-- Work item --
Nothing but the lines below from the one containing "(653, 484) none" through the one containing "(598, 615) none" should appear in the answer, exact and without pictures.
Records supplied START
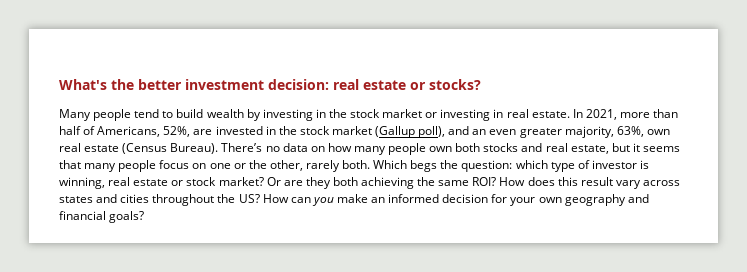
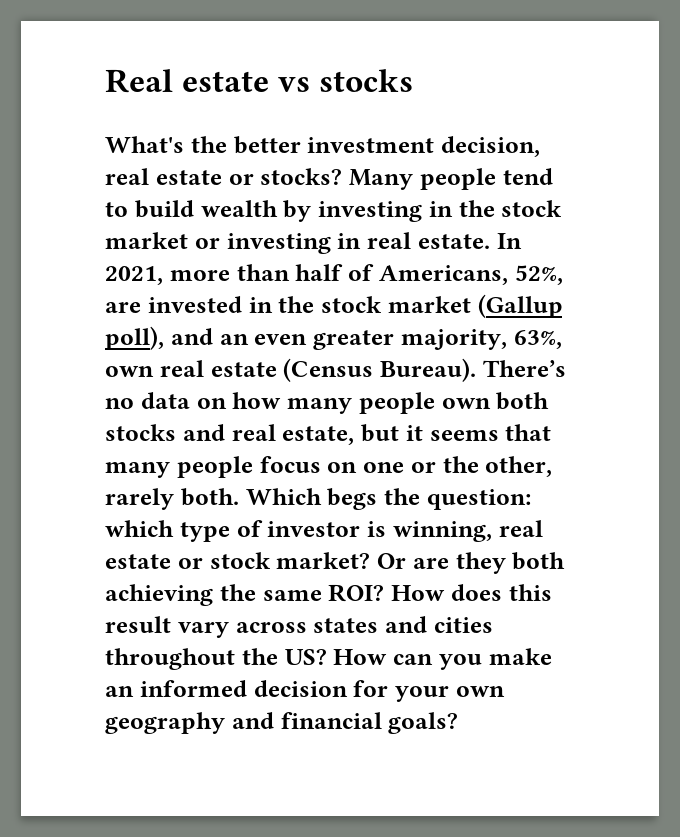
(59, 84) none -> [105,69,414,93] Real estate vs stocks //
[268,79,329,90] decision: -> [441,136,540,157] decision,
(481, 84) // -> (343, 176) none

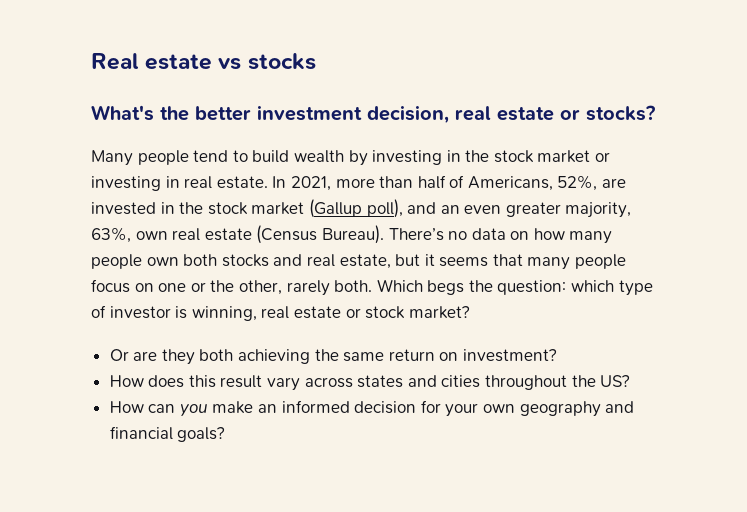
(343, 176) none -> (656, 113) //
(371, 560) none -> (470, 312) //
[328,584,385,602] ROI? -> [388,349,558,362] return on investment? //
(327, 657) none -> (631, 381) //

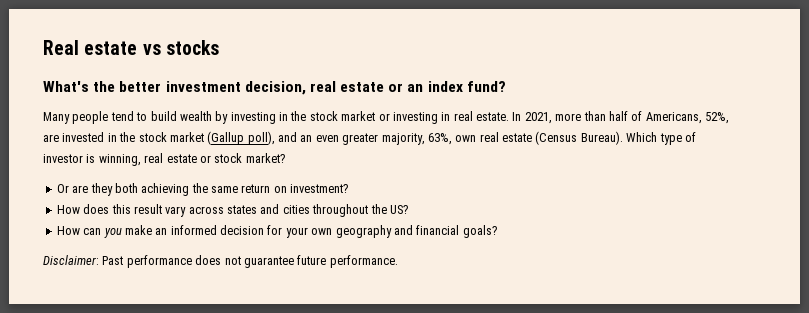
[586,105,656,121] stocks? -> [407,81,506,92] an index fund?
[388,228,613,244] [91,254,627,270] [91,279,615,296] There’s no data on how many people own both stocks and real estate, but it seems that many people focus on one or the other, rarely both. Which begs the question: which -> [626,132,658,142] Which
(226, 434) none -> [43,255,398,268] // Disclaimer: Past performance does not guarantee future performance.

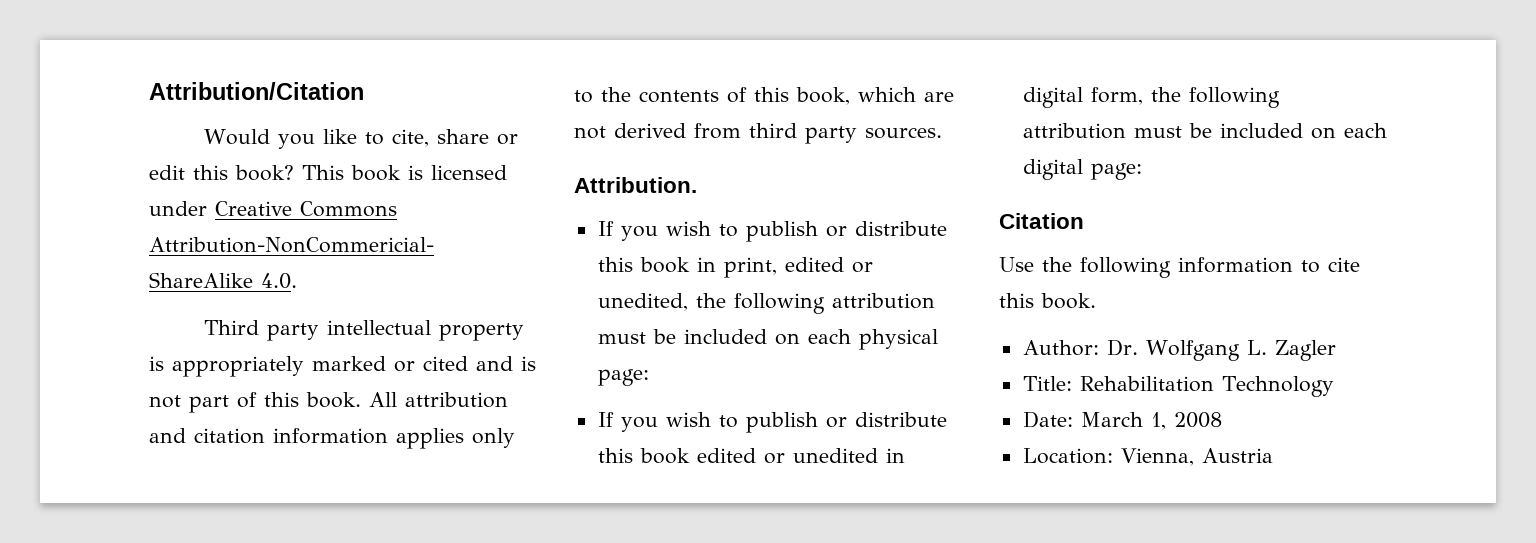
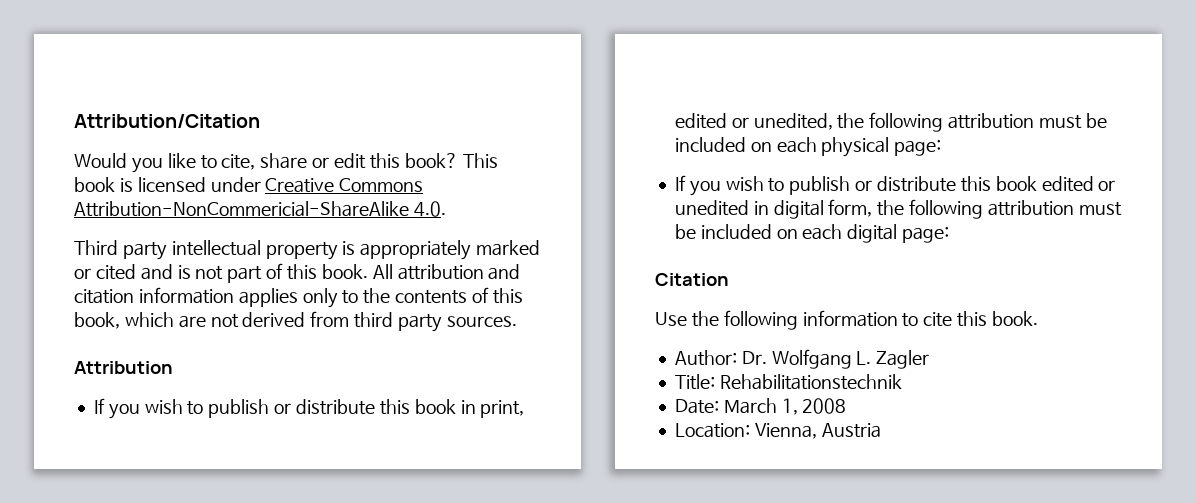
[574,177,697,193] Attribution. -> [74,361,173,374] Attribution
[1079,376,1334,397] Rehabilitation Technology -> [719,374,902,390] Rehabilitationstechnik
Records supplied END
Records supplied START
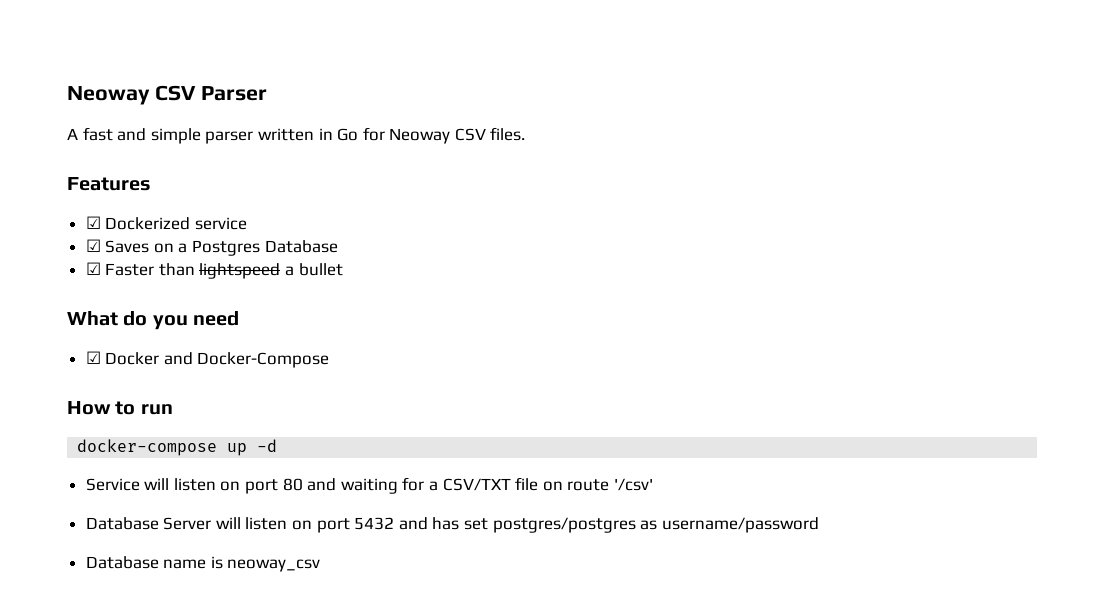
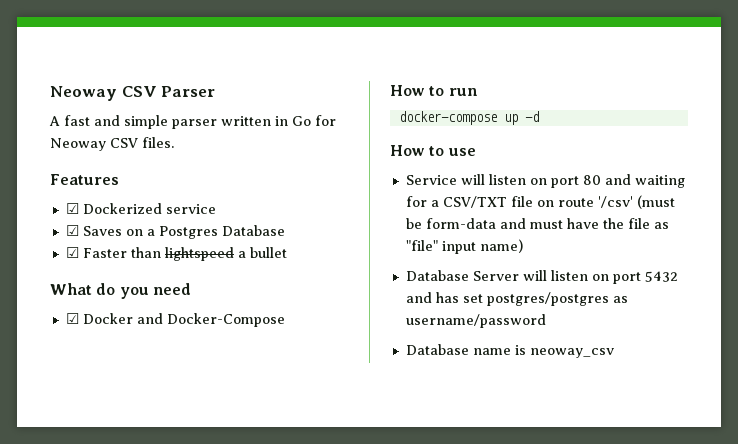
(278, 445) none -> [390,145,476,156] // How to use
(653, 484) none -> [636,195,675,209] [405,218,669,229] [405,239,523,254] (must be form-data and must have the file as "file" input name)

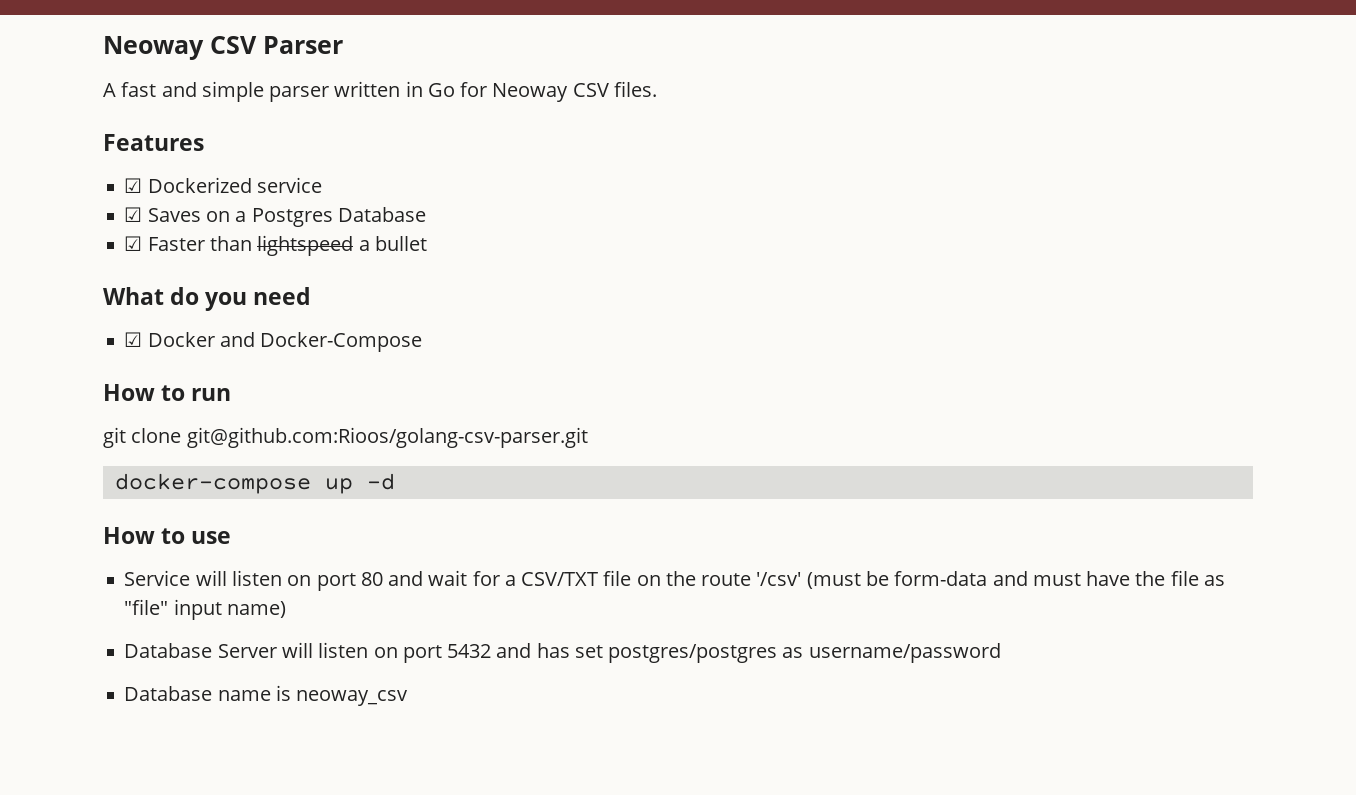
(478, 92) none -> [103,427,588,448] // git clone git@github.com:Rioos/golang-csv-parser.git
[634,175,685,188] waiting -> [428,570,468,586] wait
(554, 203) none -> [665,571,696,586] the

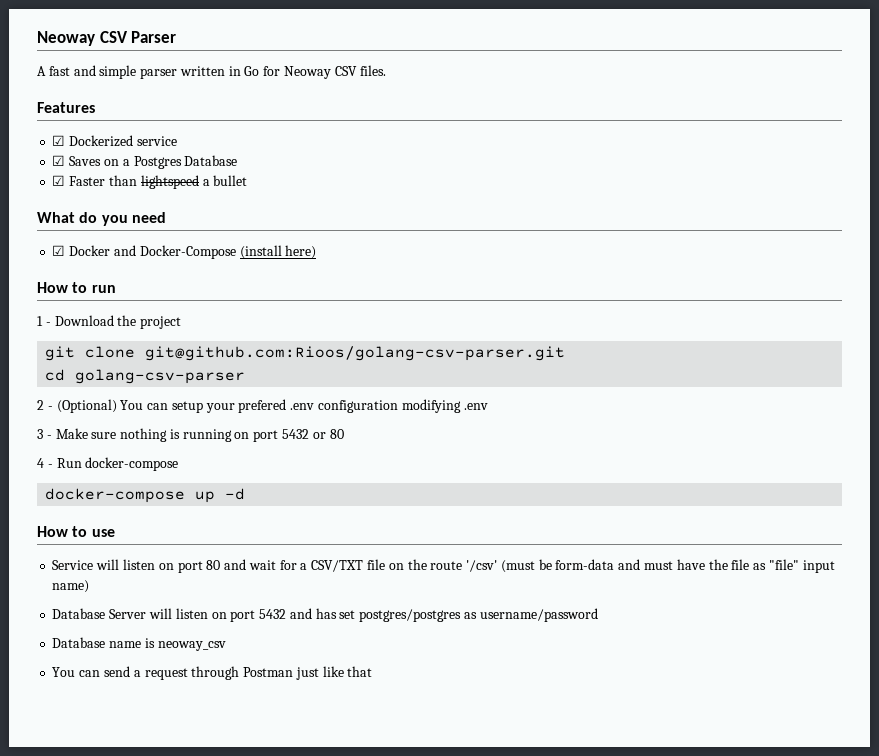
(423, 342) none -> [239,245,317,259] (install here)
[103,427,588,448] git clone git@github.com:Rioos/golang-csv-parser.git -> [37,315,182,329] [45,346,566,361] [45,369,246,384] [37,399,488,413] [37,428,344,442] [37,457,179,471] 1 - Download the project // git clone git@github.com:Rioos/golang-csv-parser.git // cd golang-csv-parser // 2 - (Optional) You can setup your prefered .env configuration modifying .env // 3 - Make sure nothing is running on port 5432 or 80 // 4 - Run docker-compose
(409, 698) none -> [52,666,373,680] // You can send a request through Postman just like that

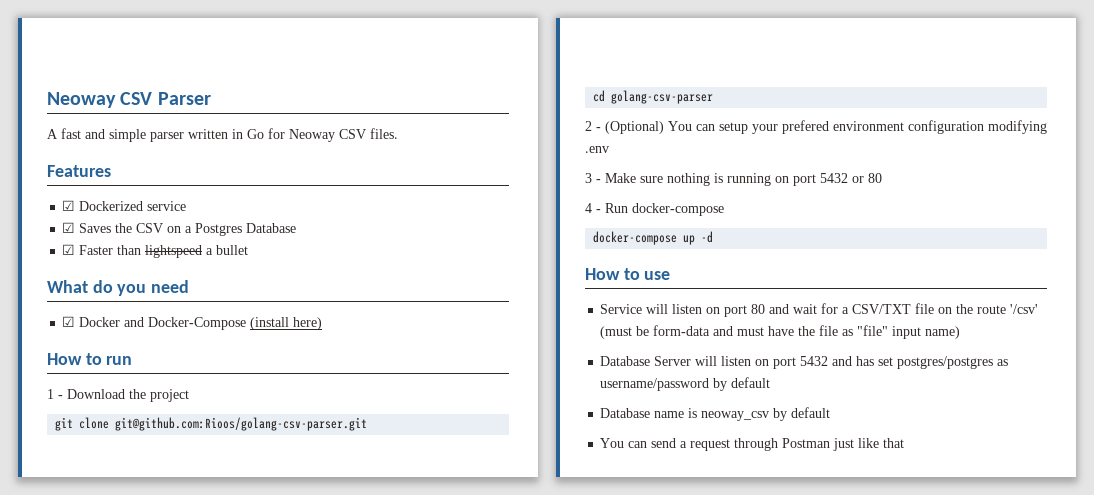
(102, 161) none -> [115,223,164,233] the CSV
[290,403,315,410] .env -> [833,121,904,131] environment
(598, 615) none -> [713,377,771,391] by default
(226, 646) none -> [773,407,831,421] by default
Records supplied END
-- Problem solution --
(653, 484) none -> [636,195,675,209] [405,218,669,229] [405,239,523,254] (must be form-data and must have the file as "file" input name)

(478, 92) none -> [103,427,588,448] // git clone git@github.com:Rioos/golang-csv-parser.git
[634,175,685,188] waiting -> [428,570,468,586] wait
(554, 203) none -> [665,571,696,586] the

(423, 342) none -> [239,245,317,259] (install here)
[103,427,588,448] git clone git@github.com:Rioos/golang-csv-parser.git -> [37,315,182,329] [45,346,566,361] [45,369,246,384] [37,399,488,413] [37,428,344,442] [37,457,179,471] 1 - Download the project // git clone git@github.com:Rioos/golang-csv-parser.git // cd golang-csv-parser // 2 - (Optional) You can setup your prefered .env configuration modifying .env // 3 - Make sure nothing is running on port 5432 or 80 // 4 - Run docker-compose
(409, 698) none -> [52,666,373,680] // You can send a request through Postman just like that

(102, 161) none -> [115,223,164,233] the CSV
[290,403,315,410] .env -> [833,121,904,131] environment
(598, 615) none -> [713,377,771,391] by default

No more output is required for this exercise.